Despite not being anywhere near the attacks, Kosater does recall a fear of a terrorist attack before she even went to France. “Every time you’re standing in a crowded metro car or a huge crowd at a famous monument, the thought crosses your mind of the possibility of an attack,” she says.

She also expressed her hatred for terrorism, and hopes that people will not give in: “I hate that people don’t do things out of fear of an attack, because all you’re doing is giving them what they want. I’ll do what I want and go where I please to spite terrorists.”

A Learning Opportunity

Madison Kosater poses for a photo near the Eiffel Tower.The Denyse Marchesseau Endowed Scholarship, guidelines for which were set by retired provost Helen Ray, was provided by Marchesseau, who created the scholarship with a $100,000 gift to Brenau one year before her death.

Kosater expressed how humbled she was to receive a scholarship no Brenau woman had won since 1999, and says she will be grateful to the donors of this scholarship for the rest of her life.

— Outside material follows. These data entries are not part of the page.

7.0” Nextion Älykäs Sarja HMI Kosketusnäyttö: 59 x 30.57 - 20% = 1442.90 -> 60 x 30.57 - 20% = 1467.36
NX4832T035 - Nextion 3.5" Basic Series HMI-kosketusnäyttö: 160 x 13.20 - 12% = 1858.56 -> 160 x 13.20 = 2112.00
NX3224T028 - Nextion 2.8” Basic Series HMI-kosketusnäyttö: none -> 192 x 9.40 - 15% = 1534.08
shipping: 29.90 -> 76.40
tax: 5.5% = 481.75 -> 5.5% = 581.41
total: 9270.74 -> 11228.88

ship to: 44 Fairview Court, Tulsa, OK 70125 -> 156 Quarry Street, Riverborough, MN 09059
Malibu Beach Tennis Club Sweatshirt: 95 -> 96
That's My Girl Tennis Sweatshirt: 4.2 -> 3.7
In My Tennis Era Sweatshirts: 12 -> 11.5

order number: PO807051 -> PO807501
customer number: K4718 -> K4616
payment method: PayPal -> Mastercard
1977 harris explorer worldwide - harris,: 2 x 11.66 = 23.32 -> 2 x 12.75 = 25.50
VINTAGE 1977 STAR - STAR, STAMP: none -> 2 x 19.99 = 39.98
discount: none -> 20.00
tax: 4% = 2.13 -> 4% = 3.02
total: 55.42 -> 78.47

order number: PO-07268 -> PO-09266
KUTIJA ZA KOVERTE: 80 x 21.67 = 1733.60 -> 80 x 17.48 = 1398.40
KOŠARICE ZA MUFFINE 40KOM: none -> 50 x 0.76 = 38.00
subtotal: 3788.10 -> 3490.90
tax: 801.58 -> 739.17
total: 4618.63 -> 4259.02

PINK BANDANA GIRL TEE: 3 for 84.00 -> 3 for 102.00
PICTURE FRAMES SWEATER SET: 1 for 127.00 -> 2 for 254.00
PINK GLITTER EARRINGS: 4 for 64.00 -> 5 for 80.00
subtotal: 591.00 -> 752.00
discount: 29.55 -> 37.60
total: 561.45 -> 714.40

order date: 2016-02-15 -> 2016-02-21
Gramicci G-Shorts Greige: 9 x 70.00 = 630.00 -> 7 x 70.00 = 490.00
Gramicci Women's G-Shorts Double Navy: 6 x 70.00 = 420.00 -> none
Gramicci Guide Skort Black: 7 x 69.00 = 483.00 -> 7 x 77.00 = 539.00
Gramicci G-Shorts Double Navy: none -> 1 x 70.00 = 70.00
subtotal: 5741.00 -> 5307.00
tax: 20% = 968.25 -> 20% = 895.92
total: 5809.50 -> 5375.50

Her teachers, Robert Shelton Bellew and Beth Nott, both from the Humanities and Linguistics Department, saw the passion she has for the French language and spent countless hours helping her prepare for her trip.

Kosater nearly had the opportunity to study in France as a junior in high school, when her dream was first born. Her French class was preparing for its annual immersion trip to Saint-Denis. The trip was unfortunately cancelled, but Kosater made studying abroad in France one of her main goals to achieve before graduating from college.

She says she hopes more students will take advantage of the Marchesseau Scholarship and use the opportunity to study abroad through Brenau to immerse themselves in different cultures.

“To travel is to learn,” she says. “When you choose to immerse yourself into a culture different from your own, you accept your own place in the world. You gain humility and respect for other people who see the world differently than you. It can be a life-changing and beautiful thing if you’re doing it for the right reasons.”